I'm afraid I wasn't much of a fan of this one. It has an interesting premise that would best be treated with simplicity. I'm not really sure you did that at all. I mean there's a lot of mystery to the characters and their respective motives, which I think was the right choice. But your writing drags and feels very overblown and is ultimately a disservice to your very basic premise, which you've elaborated nicely in your logline.

When I say the writing, I mostly mean the dialogue. However your descriptions needs to be tidied up as well. I believe in proper formatting when it yields smoother writing. Some rules are just there to be rules; they don't necessary serve much purpose. However, in regards to yours, you need to break up your paragraphs, watch your passive voice and clean up your orphans. Your story will flow better to the reader... you want that.

The paragraphs are the biggest issue here. I mean I really have to sigh every time I see a script open with an eight-liner. Break them up. Try to do so according to ideas.
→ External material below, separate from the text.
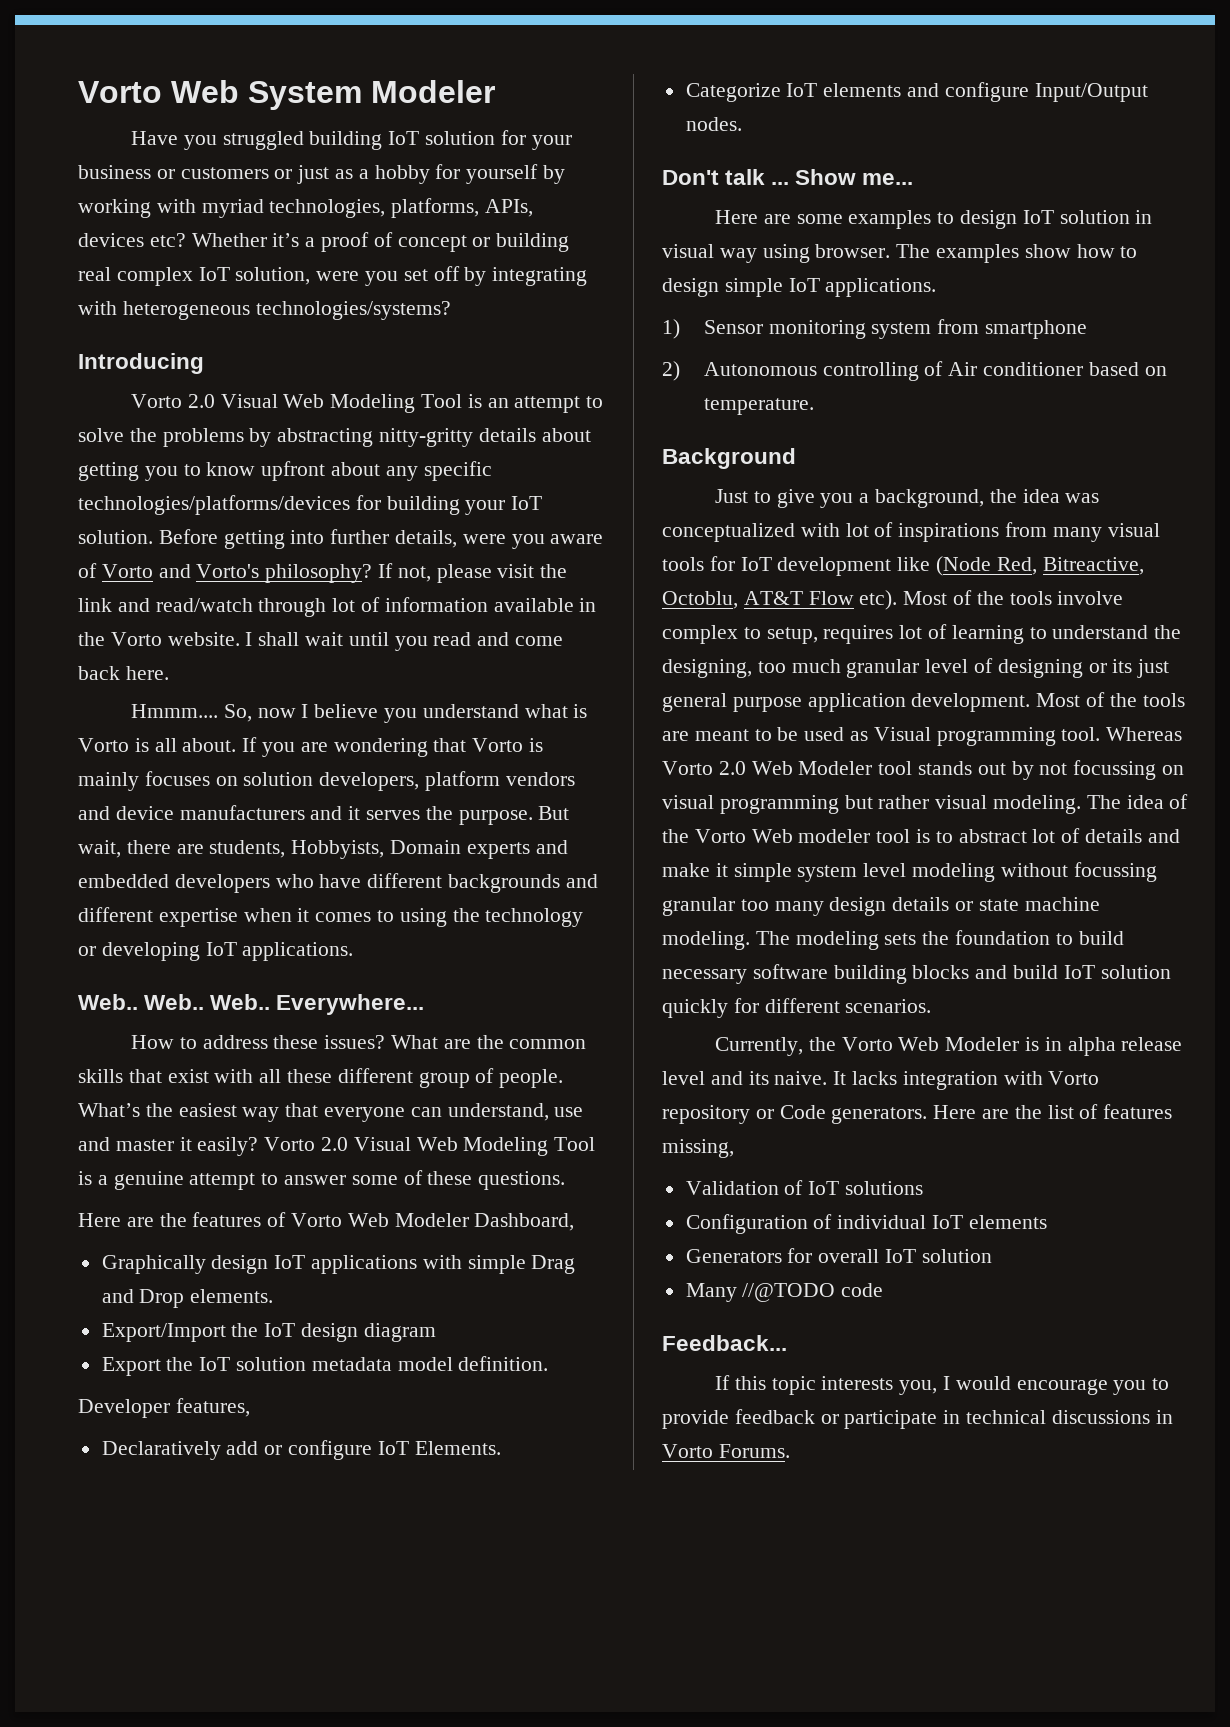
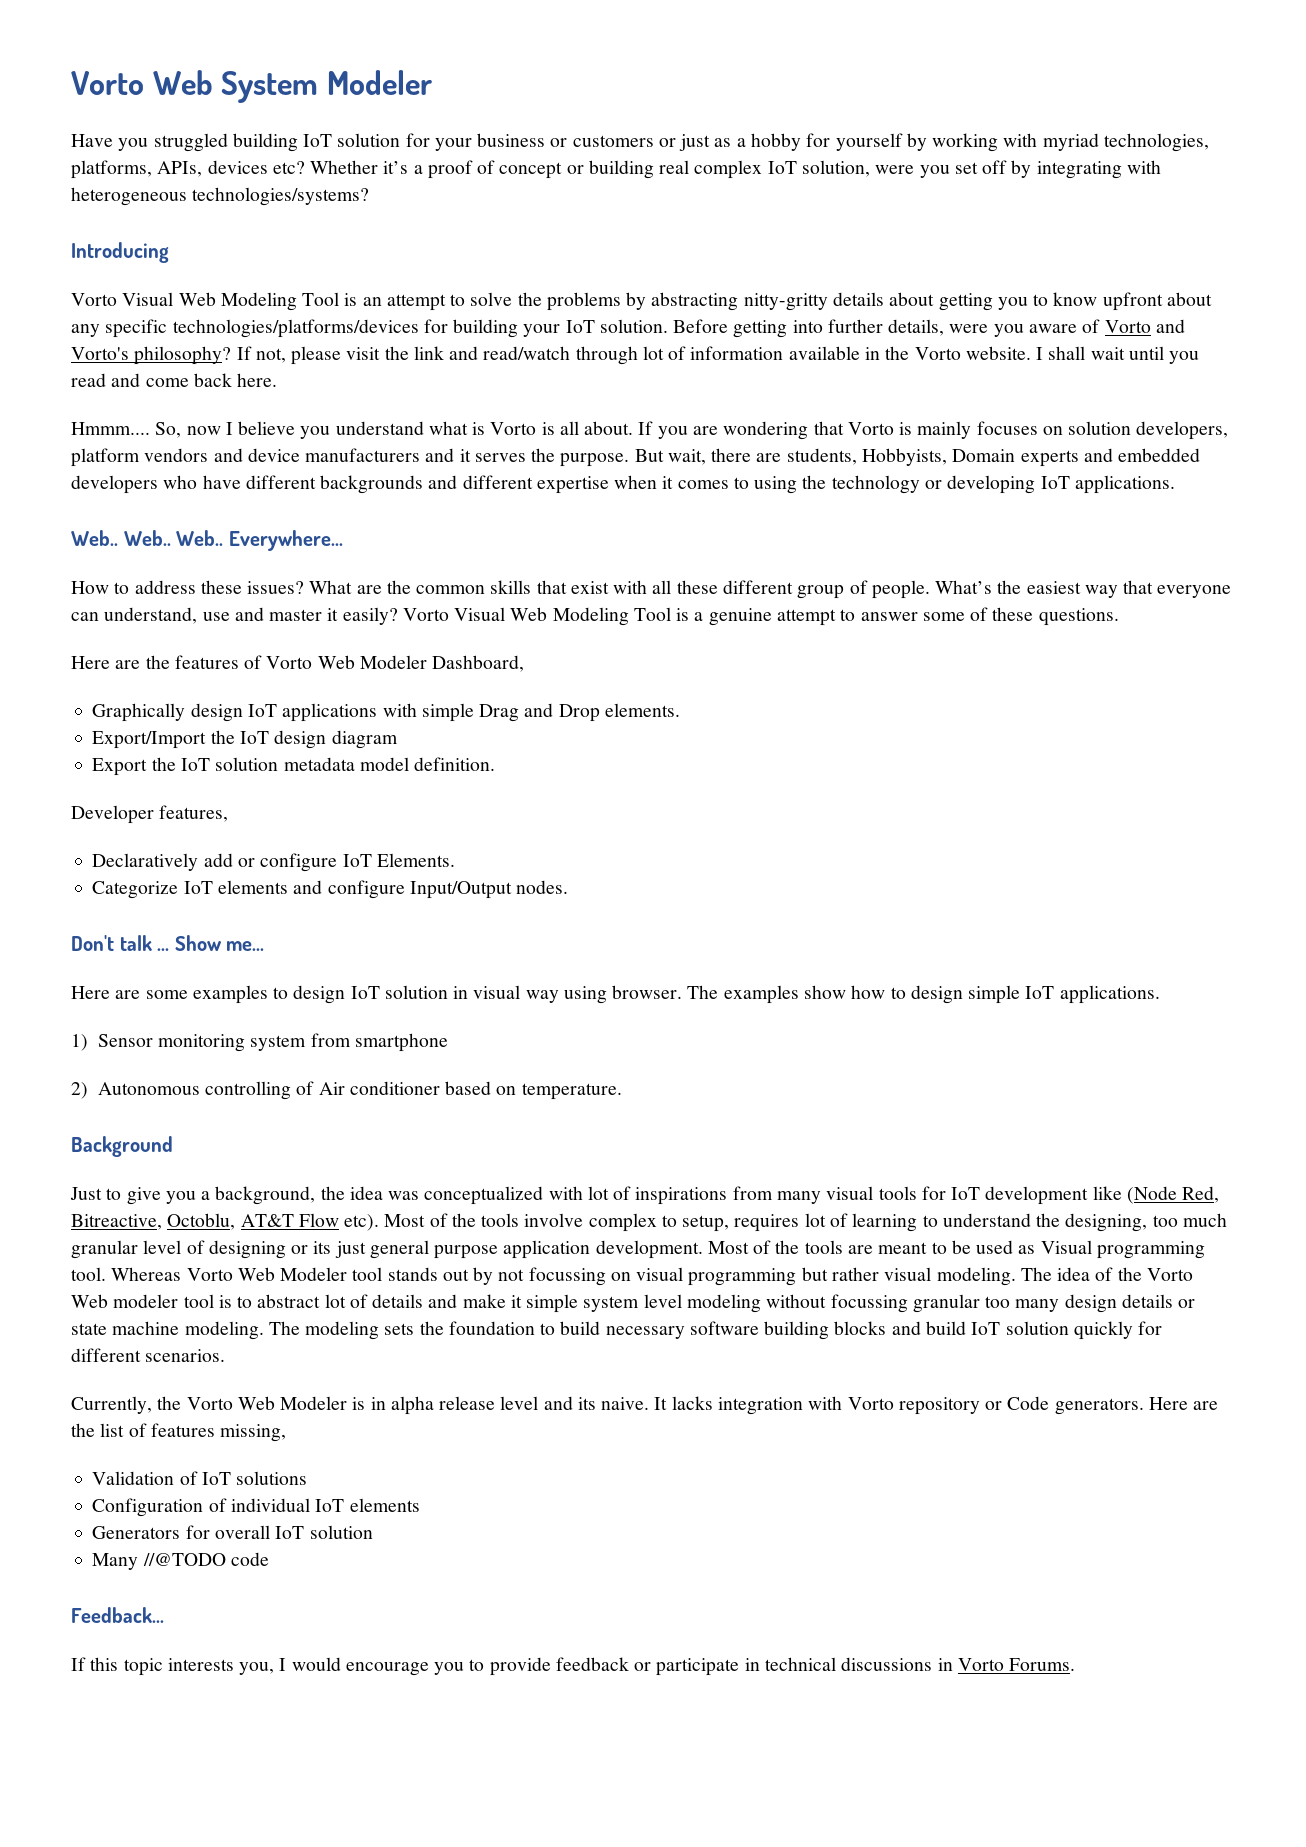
[187,394,215,408] 2.0 -> (117, 299) none
[321,1137,349,1151] 2.0 -> (449, 614) none
[718,761,746,775] 2.0 -> (233, 1274) none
If you can sum up a given idea in one sentence, start a new paragraph. These aren't college essays. You can scatter your sentences. Try not to exceed four (fix, max) per paragraph. Same goes for lines.

If you fix your passive voice, I think most of these paragraphs will shrink, substantially. Avoid the use of "is" and "ing." Of course, it's not practical to do this all the time but you've many instances where you would benefit from it. In fact, active voice is probably better 99% of the time, if only to punch up your writing.

Orphans (single words which take up entire lines) are a minor nitpick but they're so easy to fix, I can't help but hone in on them. You really just need to tweak your wording slightly.

Your writing paints a nice picture but it's clunky. I think you can paint the same picture by removing the clunk. I really think you'll have to compromise very little, if anything, addressing these issues.

Okay, onto the dialogue. Let's start with Pam. Sorry, man. Her stuff came off as really forced. I mean, why would she waste so much time on this guy seeing him for the first time? I really didn't buy it and even if I did, I wouldn't buy how convenient all her responses to Bridges are. Her "fantasy" feels especially tacked on. I've got nothing against character foils but Pam might as well have FOIL written on her forehead.

I'd try to find a way to have more natural dialogue. I don't really know what to suggest other than a complete revamp. I suppose you can preserve the basic point that Bridges wants revenge on someone but you need to find a better way to get there.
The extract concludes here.